- **Work to be completed**
In the answer, each entry below appears exactly as given, and no picture appears at all.

- **Record extracts**
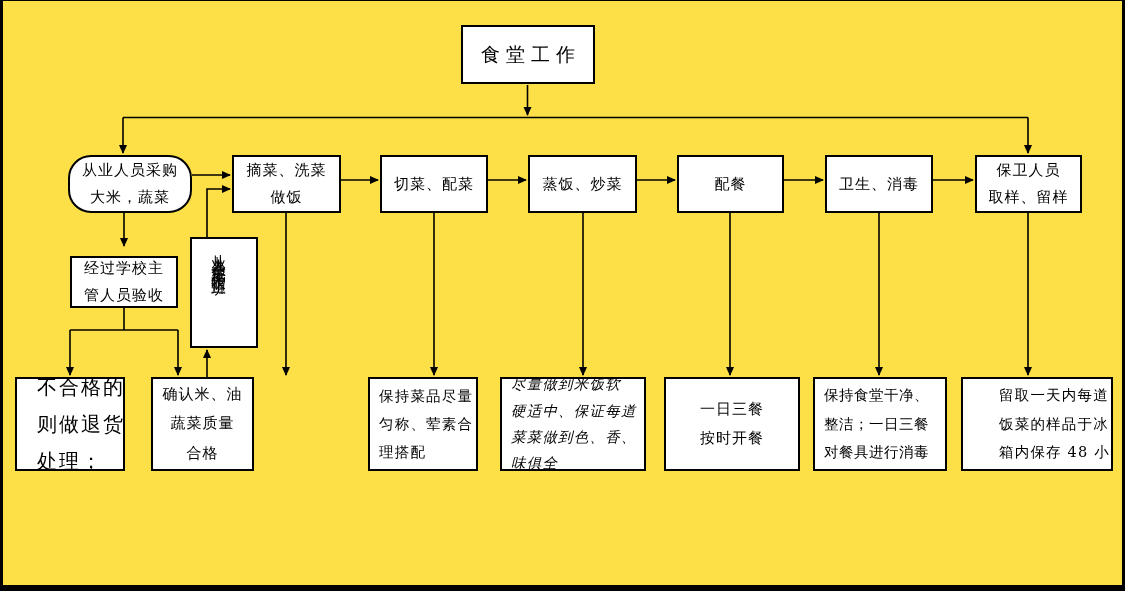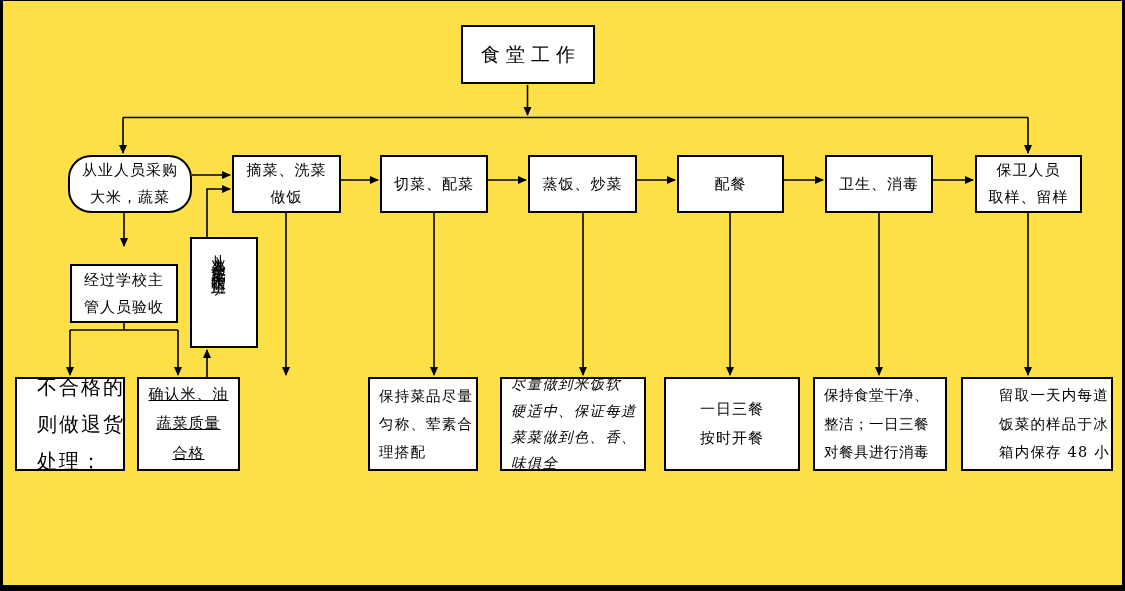--- a/index.html
+++ b/index.html
@@ -105,7 +105,7 @@
   <div class="node center stage" style="left:975px; top:155px; width:107px; height:58px;">保卫人员
 取样、留样</div>
 
-  <div class="node center stage" style="left:70px; top:264px; width:108px; height:59px;">经过学校主
+  <div class="node center stage" style="left:70px; top:256px; width:108px; height:52px;">经过学校主
 管人员验收</div>
   <div class="node vertical-node" style="left:190px; top:237px; width:68px; height:111px;">从业人员穿戴工作衣帽上班</div>
 

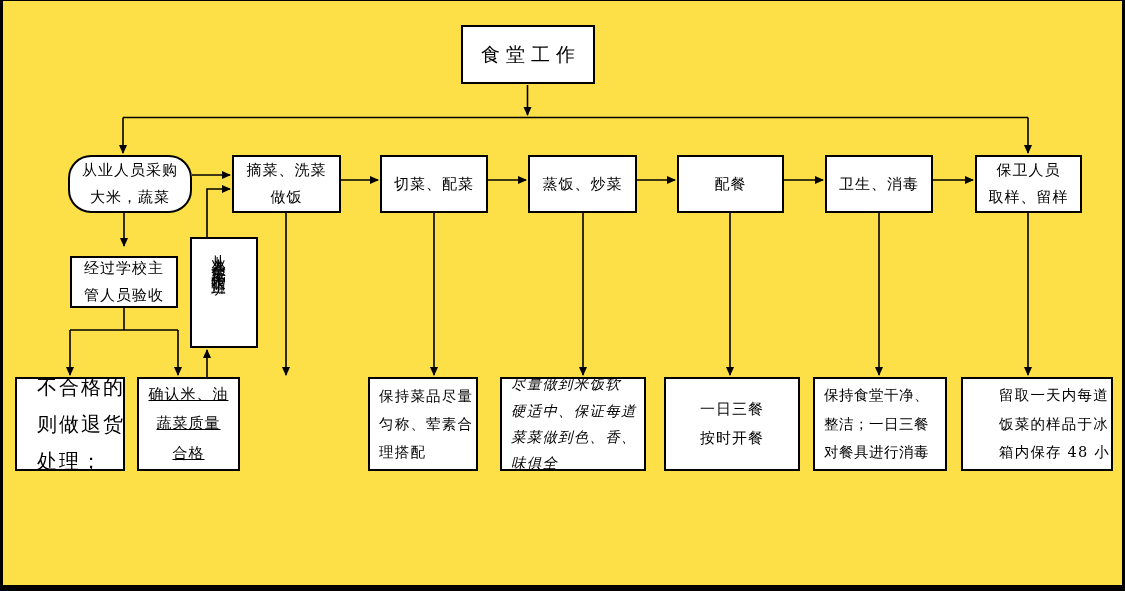--- a/index.html
+++ b/index.html
@@ -112,7 +112,7 @@
   <div class="node left detail-big" style="left:15px;  top:377px; width:110px; height:94px; padding-left:20px;">不合格的
 则做退货
 处理；</div>
-  <div class="node center detail" style="left:137px; top:377px; width:103px; height:94px;text-decoration:underline;">确认米、油
+  <div class="node center detail" style="left:151px; top:377px; width:103px; height:94px;">确认米、油
 蔬菜质量
 合格</div>
   <div class="node left detail detail-tight" style="left:368px; top:377px; width:110px; height:94px; line-height:1.95; letter-spacing:1.2px;">保持菜品尽量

- **Solution to this exercise**
--- a/index.html
+++ b/index.html
@@ -105,7 +105,7 @@
   <div class="node center stage" style="left:975px; top:155px; width:107px; height:58px;">保卫人员
 取样、留样</div>
 
-  <div class="node center stage" style="left:70px; top:264px; width:108px; height:59px;">经过学校主
+  <div class="node center stage" style="left:70px; top:256px; width:108px; height:52px;">经过学校主
 管人员验收</div>
   <div class="node vertical-node" style="left:190px; top:237px; width:68px; height:111px;">从业人员穿戴工作衣帽上班</div>
 

--- a/index.html
+++ b/index.html
@@ -112,7 +112,7 @@
   <div class="node left detail-big" style="left:15px;  top:377px; width:110px; height:94px; padding-left:20px;">不合格的
 则做退货
 处理；</div>
-  <div class="node center detail" style="left:137px; top:377px; width:103px; height:94px;text-decoration:underline;">确认米、油
+  <div class="node center detail" style="left:151px; top:377px; width:103px; height:94px;">确认米、油
 蔬菜质量
 合格</div>
   <div class="node left detail detail-tight" style="left:368px; top:377px; width:110px; height:94px; line-height:1.95; letter-spacing:1.2px;">保持菜品尽量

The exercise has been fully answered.